> **Problem statement**
The listing below should be reproduced exactly, with the pictures omitted.

> **Information shown**

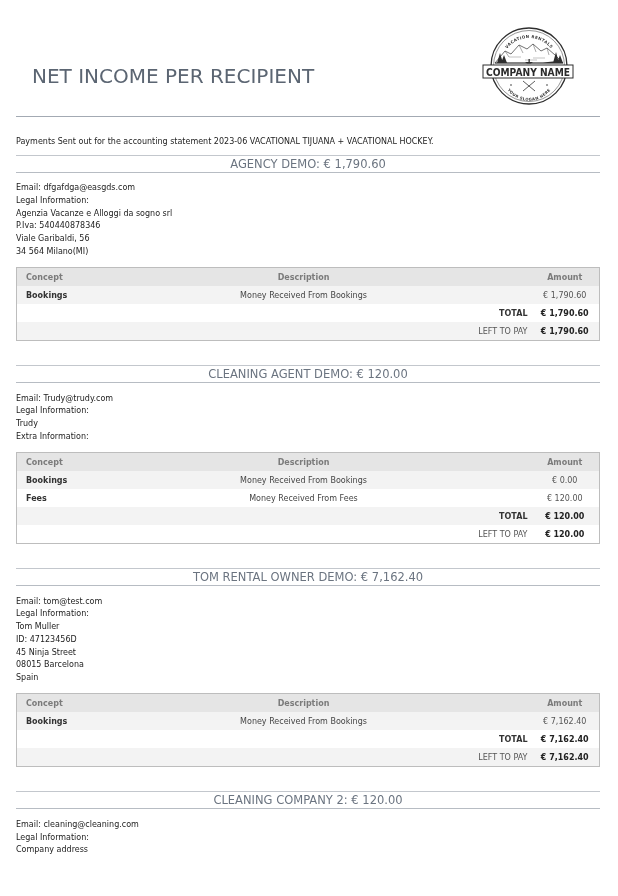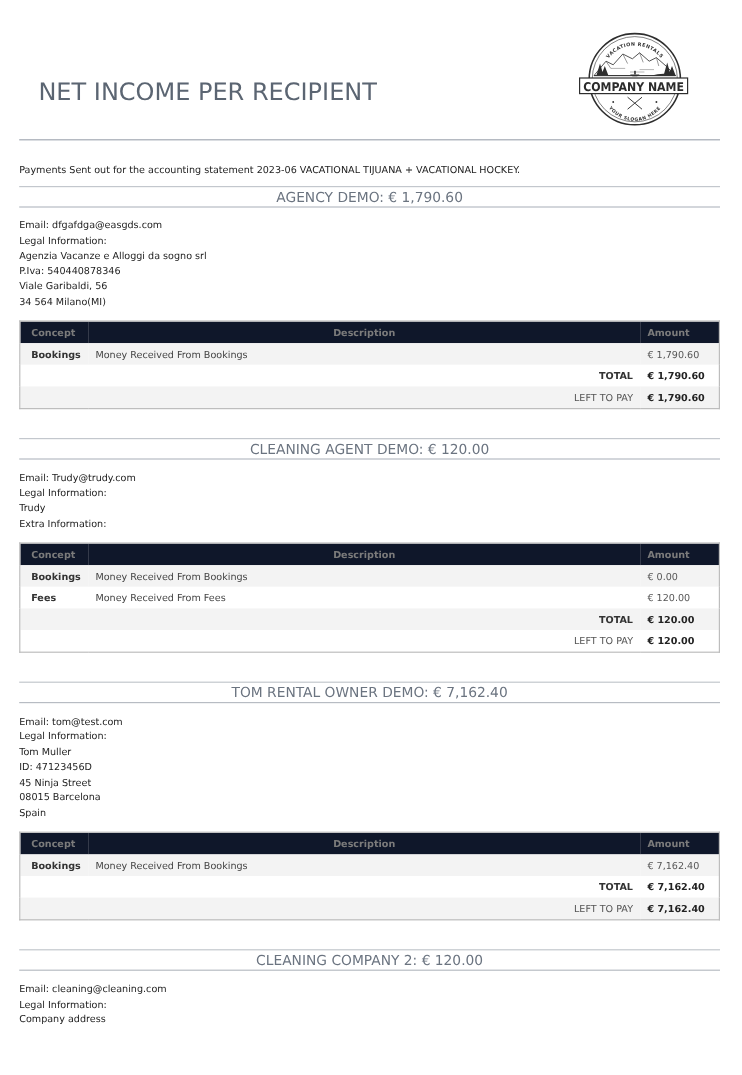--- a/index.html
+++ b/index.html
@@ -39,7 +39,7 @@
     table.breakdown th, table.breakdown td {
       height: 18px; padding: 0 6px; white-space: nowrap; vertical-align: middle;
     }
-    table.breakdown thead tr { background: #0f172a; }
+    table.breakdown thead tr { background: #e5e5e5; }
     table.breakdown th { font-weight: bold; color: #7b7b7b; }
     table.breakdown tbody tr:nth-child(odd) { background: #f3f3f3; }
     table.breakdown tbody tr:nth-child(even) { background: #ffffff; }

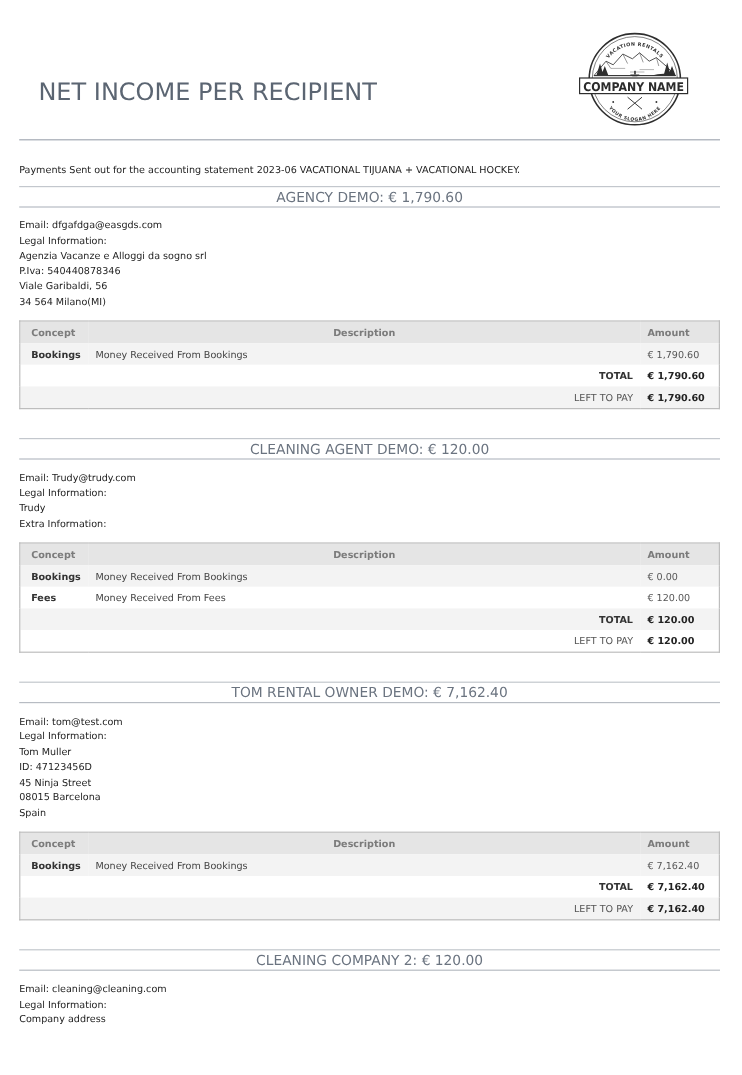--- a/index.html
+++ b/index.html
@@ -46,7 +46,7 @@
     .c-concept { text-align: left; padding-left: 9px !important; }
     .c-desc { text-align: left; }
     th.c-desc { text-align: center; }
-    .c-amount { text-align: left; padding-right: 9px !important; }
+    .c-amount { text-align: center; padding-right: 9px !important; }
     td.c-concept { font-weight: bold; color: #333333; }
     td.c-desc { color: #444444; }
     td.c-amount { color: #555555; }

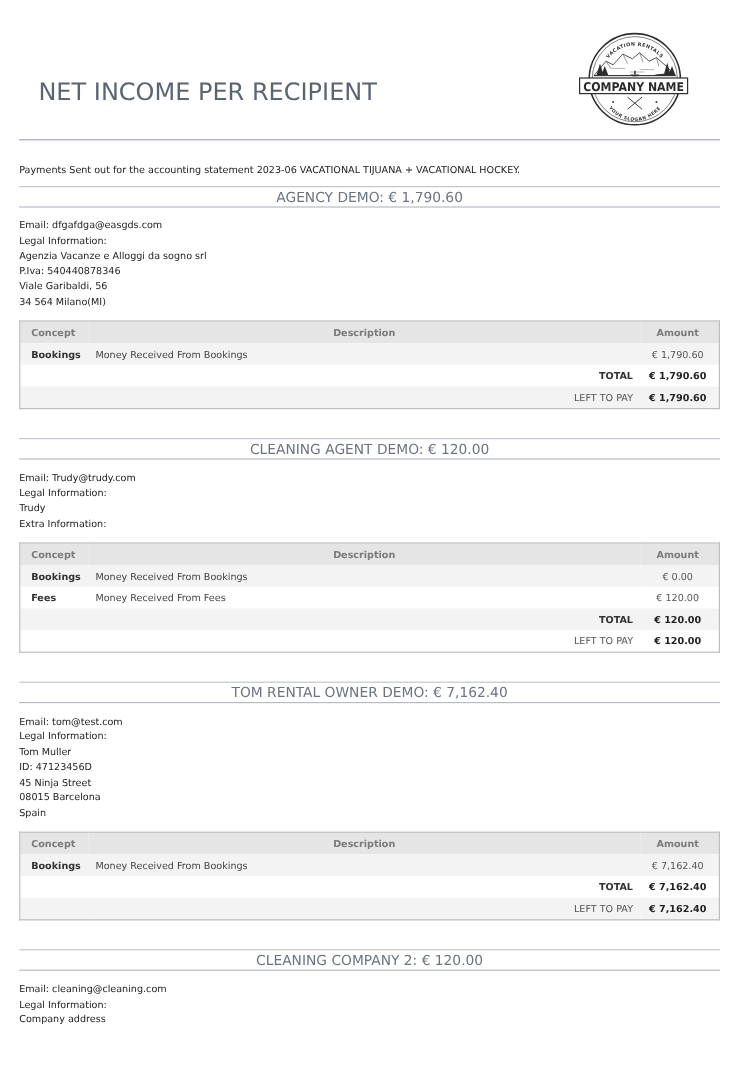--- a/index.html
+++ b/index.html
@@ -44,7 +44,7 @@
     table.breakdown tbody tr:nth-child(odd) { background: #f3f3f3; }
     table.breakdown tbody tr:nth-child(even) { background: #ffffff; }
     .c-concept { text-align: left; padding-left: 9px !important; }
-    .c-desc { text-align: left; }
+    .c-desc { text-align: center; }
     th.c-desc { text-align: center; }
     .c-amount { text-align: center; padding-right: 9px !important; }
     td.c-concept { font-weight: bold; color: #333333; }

> **Problem solution**
--- a/index.html
+++ b/index.html
@@ -39,7 +39,7 @@
     table.breakdown th, table.breakdown td {
       height: 18px; padding: 0 6px; white-space: nowrap; vertical-align: middle;
     }
-    table.breakdown thead tr { background: #0f172a; }
+    table.breakdown thead tr { background: #e5e5e5; }
     table.breakdown th { font-weight: bold; color: #7b7b7b; }
     table.breakdown tbody tr:nth-child(odd) { background: #f3f3f3; }
     table.breakdown tbody tr:nth-child(even) { background: #ffffff; }

--- a/index.html
+++ b/index.html
@@ -46,7 +46,7 @@
     .c-concept { text-align: left; padding-left: 9px !important; }
     .c-desc { text-align: left; }
     th.c-desc { text-align: center; }
-    .c-amount { text-align: left; padding-right: 9px !important; }
+    .c-amount { text-align: center; padding-right: 9px !important; }
     td.c-concept { font-weight: bold; color: #333333; }
     td.c-desc { color: #444444; }
     td.c-amount { color: #555555; }

--- a/index.html
+++ b/index.html
@@ -44,7 +44,7 @@
     table.breakdown tbody tr:nth-child(odd) { background: #f3f3f3; }
     table.breakdown tbody tr:nth-child(even) { background: #ffffff; }
     .c-concept { text-align: left; padding-left: 9px !important; }
-    .c-desc { text-align: left; }
+    .c-desc { text-align: center; }
     th.c-desc { text-align: center; }
     .c-amount { text-align: center; padding-right: 9px !important; }
     td.c-concept { font-weight: bold; color: #333333; }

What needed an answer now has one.